## [EXERCISE DETAILS]
Take the line containing "- PDF Download: 707" and each line after it through the end of the data below, and return them exactly, minus any pictures.

▼

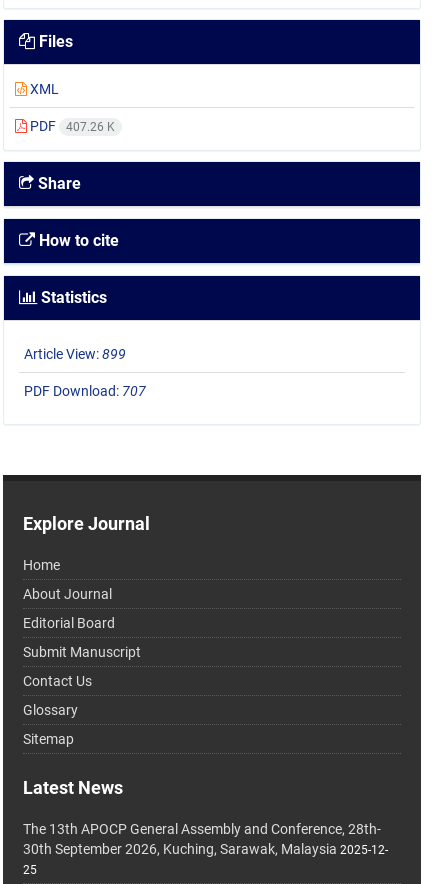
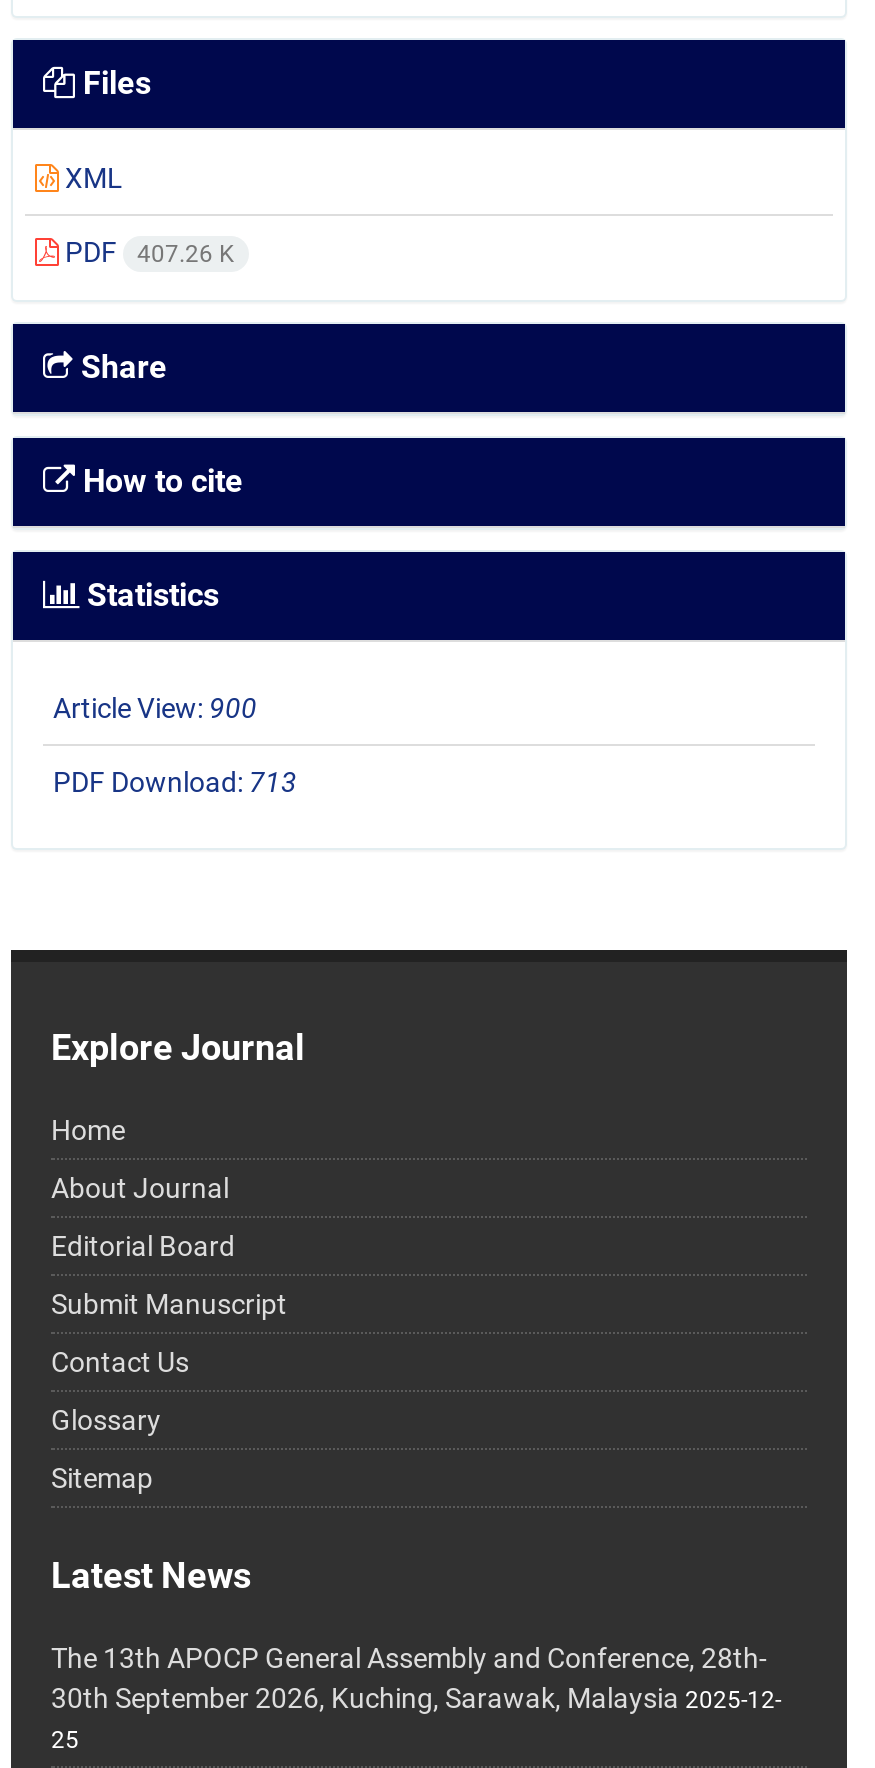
- Article View: 899
+ Article View: 900

- PDF Download: 707
+ PDF Download: 713
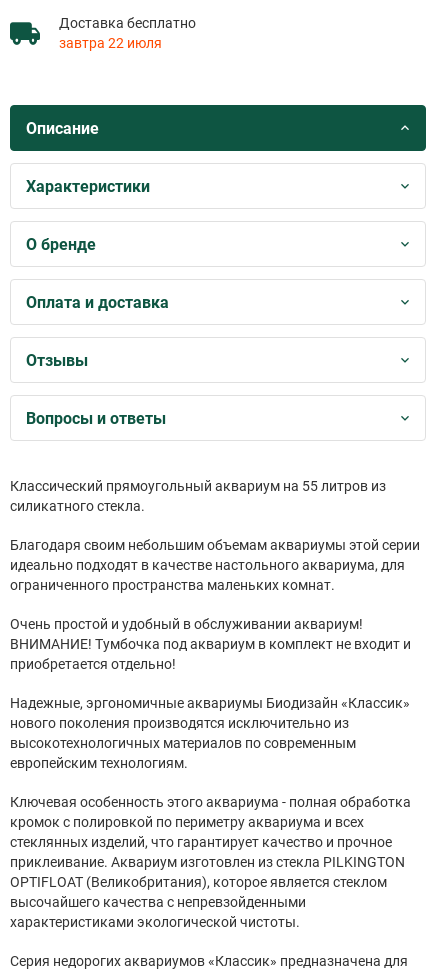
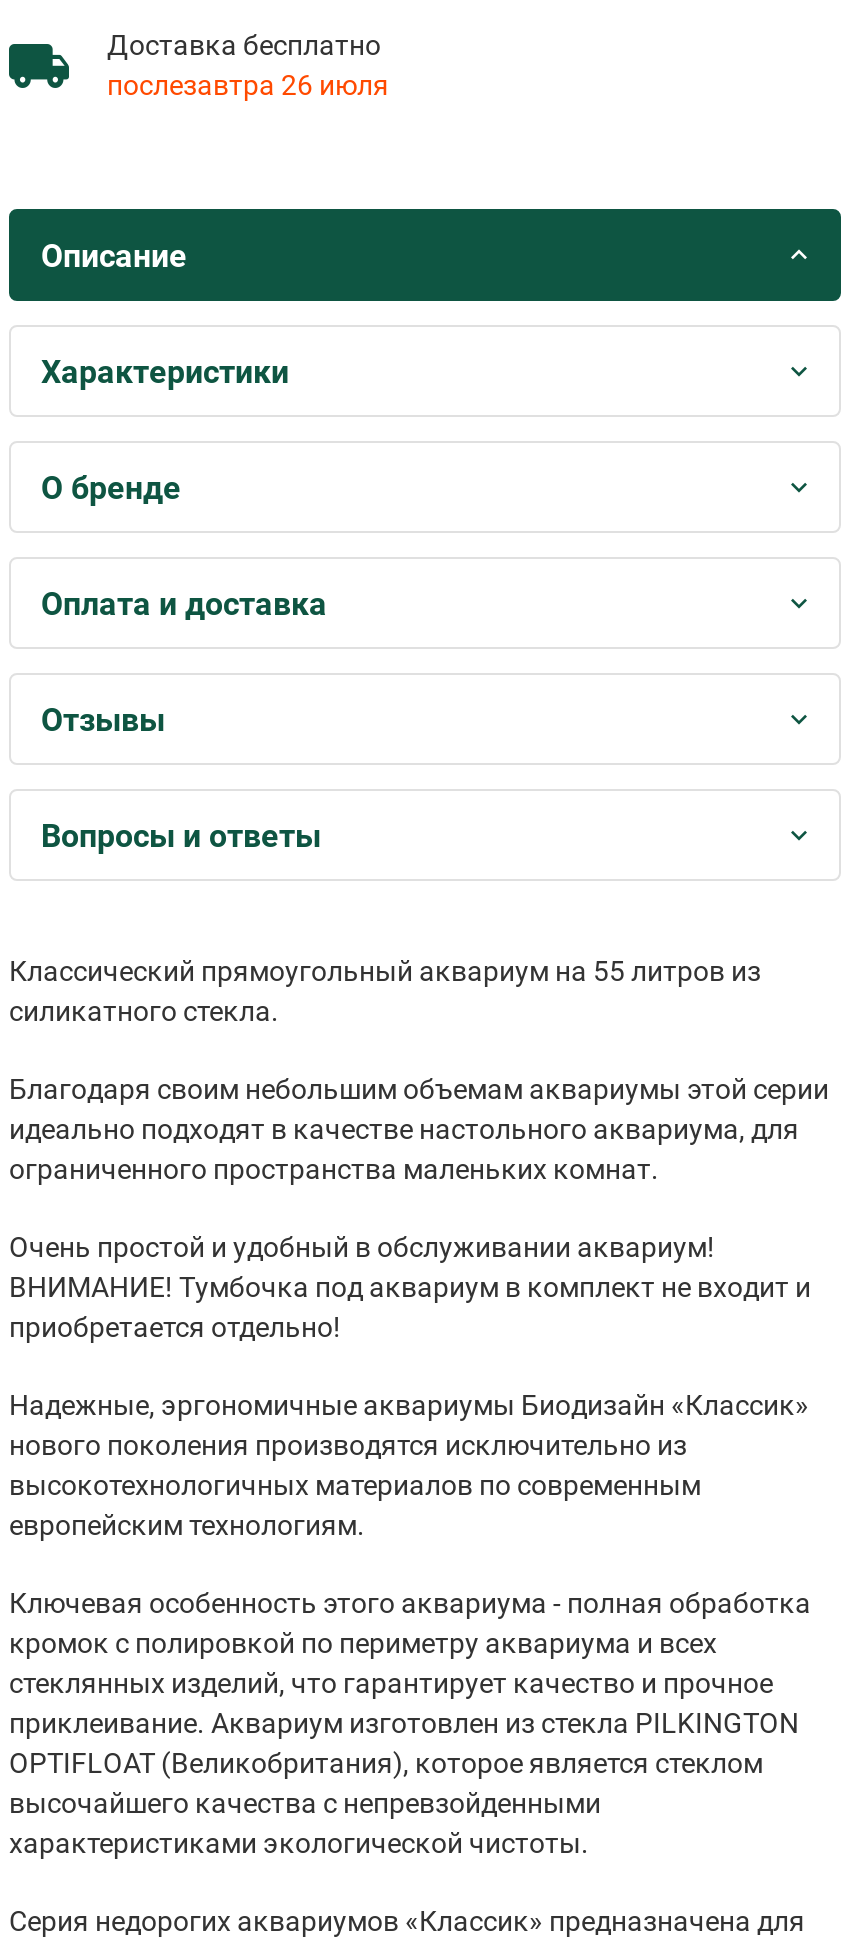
- завтра 22 июля
+ послезавтра 26 июля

▲

## [OUTPUT BELOW]
- PDF Download: 707
+ PDF Download: 713
- завтра 22 июля
+ послезавтра 26 июля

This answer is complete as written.